Eine wirklich schwere Kür, nach einem Überalbum wie "Death Magic Doom" genau dort anzuknüpfen und um es gleich vornweg zu nehmen, "Psalms For The Dead" schließt den Kreis nur bedingt und hinkt seinem Vorgänger um einiges nach. Nicht dass CANDLEMASS hier einen Totalausfall abliefern würden, nein – aber die Magie des letzten Albums ist einfach weggeblasen. Obwohl einzelne Songs durchaus überzeugen können, gibt es viel Ausgelutschtes und 'must-Doom' – bestes Beispiel hierfür 'The Killing Of The Sun', das mit einem frechen BLACK SABBATH-Rip Off daherkommt und ziemlich in diese Hose geht.

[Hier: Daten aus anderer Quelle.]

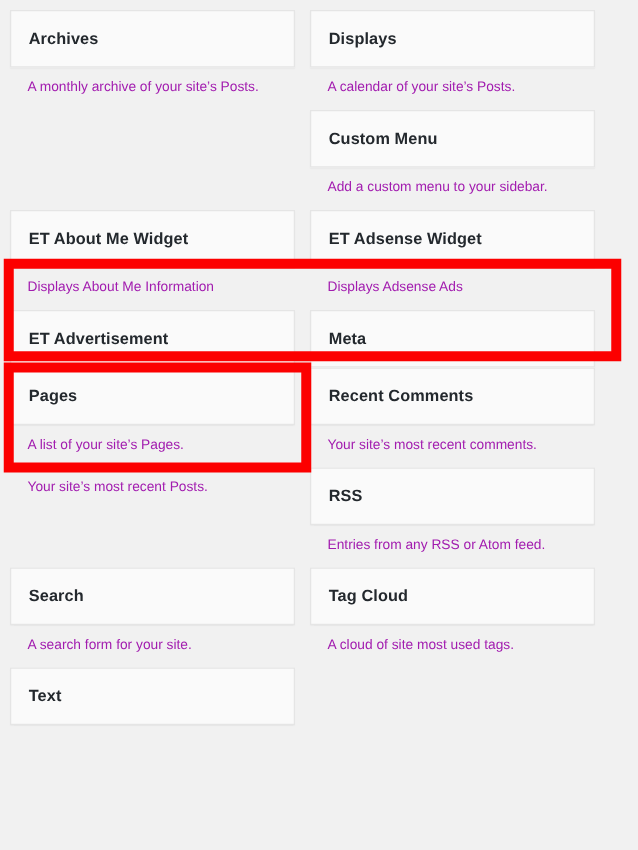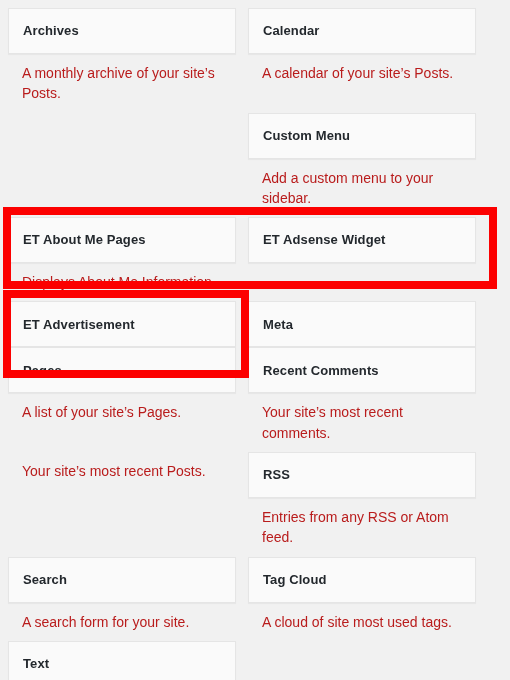--- a/index.html
+++ b/index.html
@@ -85,7 +85,7 @@
     </div>
     <div class="widget-col">
       <div class="widget-card">
-        <span class="widget-title">Calendar</span>
+        <span class="widget-title">Displays</span>
       </div>
       <div class="widget-desc">A calendar of your site’s Posts.</div>
     </div>

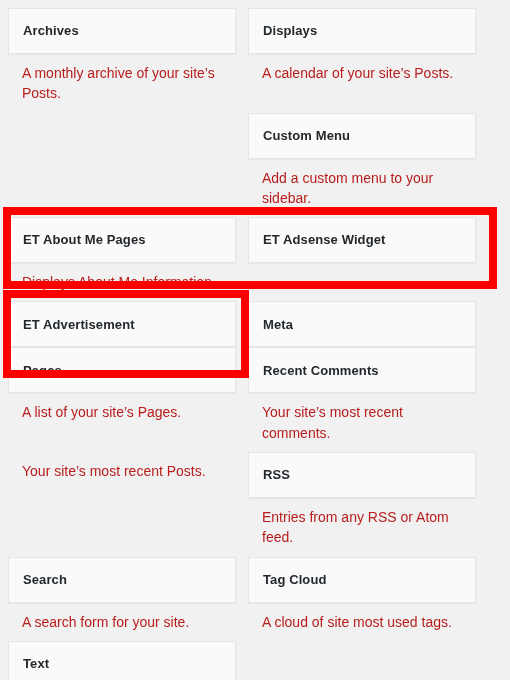--- a/index.html
+++ b/index.html
@@ -56,8 +56,8 @@
   }
 
   .widget-desc {
-    font-size: 14px;
-    color: #b91c1c;
+    font-size: 11px;
+    color: #a21caf;
     line-height: 1.45;
     padding: 9px 14px 9px 14px;
     min-height: 20px;

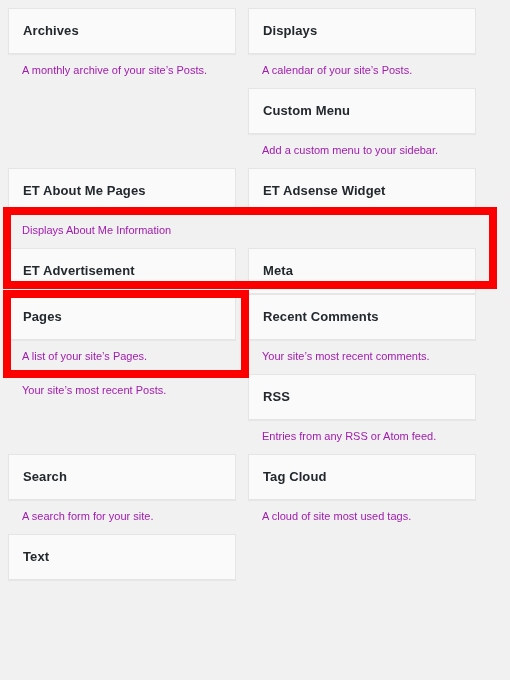--- a/index.html
+++ b/index.html
@@ -105,7 +105,7 @@
   <div class="widget-row">
     <div class="widget-col">
       <div class="widget-card">
-        <span class="widget-title">ET About Me Pages</span>
+        <span class="widget-title">ET About Me Widget</span>
       </div>
       <div class="widget-desc">Displays About Me Information</div>
     </div>

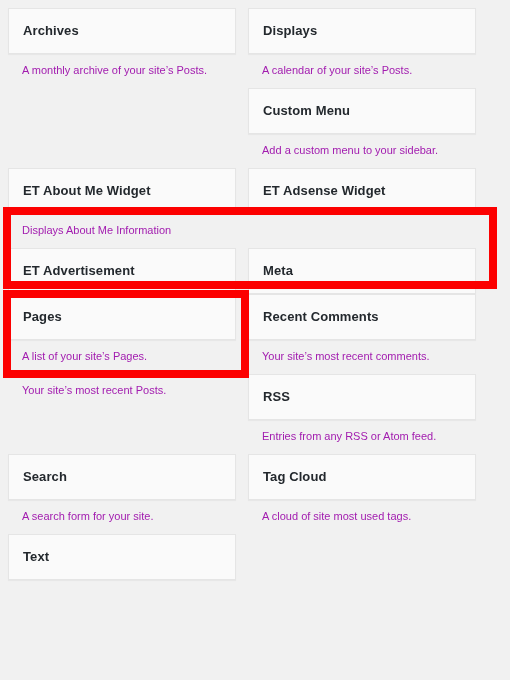--- a/index.html
+++ b/index.html
@@ -113,6 +113,7 @@
       <div class="widget-card">
         <span class="widget-title">ET Adsense Widget</span>
       </div>
+      <div class="widget-desc">Displays Adsense Ads</div>
     </div>
   </div>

Auf der anderen Seite gibt es durchaus starke Nummern, welche den Gesamteindruck deutlich aufhellen: man höre nur einmal den Titeltrack, 'Waterwitch' oder 'Dancing In The Temple (Of The Mad Queen Bee)', welche die Band in bester Manier zeigen und zu fesseln wissen. Leider bleibt es hier vielleicht bei der Hälfte der Tracks, die wirklich überzeugen und jeder Fan der Band wird nach diesem Album wohl fragend gen Himmel schauen und den Herrn bitten, dass dies nicht das letzte gewesen sein darf, was die Band abgeliefert hat.

FAZIT: Rundum ist "Psalms For The Dead" ein solides Album mit Höhen und Tiefen, welches irgendwo in der Mitte ihrer Schaffenszeit völlig in Ordnung gegangen wäre. Für ein würdiges Abschiedsalbum allerdings fehlt es der Platte sowohl an Charme, als auch an Übersongs. Eigentlich schade, denn nachdem sich Lowe nach dem etwas sperrigen "King Of The Grey Islands" auf "Death Magic Doom" derart perfekt in die Band integrierte, hätte man hier viel mehr erwarten können, als ein für ihre Verhältnisse eher mittelmäßiges Abschiedsalbum. Und so wird der Fan dann doch wehmütiger zurückgelassen, als es mit einem würdigen letzten Release der Fall gewesen wäre.

10 von 15 Punkten


Review von: Daniel Fischer (Profil)

Den Beginn ihres geplanten Abschieds auf Raten haben sich CANDLEMASS gründlich versaut: Quasi "in true and legendary Candlemass style" (wie um sich selbst und dem eigenen Chaos treu zu bleiben) feuert man Sänger Robert Lowe eine Woche vor Veröffentlichung des groß angekündigten, definitiv letzten Albums. Anschließend wollte sich die Band laut ursprünglichem Plan noch ein paar Jahre auf Live-Auftritte beschränken, hat aber jetzt gar keinen festen Sänger mehr. Leif Edlings Kumpel Mats Leven (die beiden musizieren gemeinsam bei KRUX) springt nur als Aushilfe für die wenigen bereits gebuchten Shows ein. Und ob es Sinn macht, jetzt einen neuen Mann nur für den ausgedehnten Abschied zu engagieren, ist mehr als fraglich.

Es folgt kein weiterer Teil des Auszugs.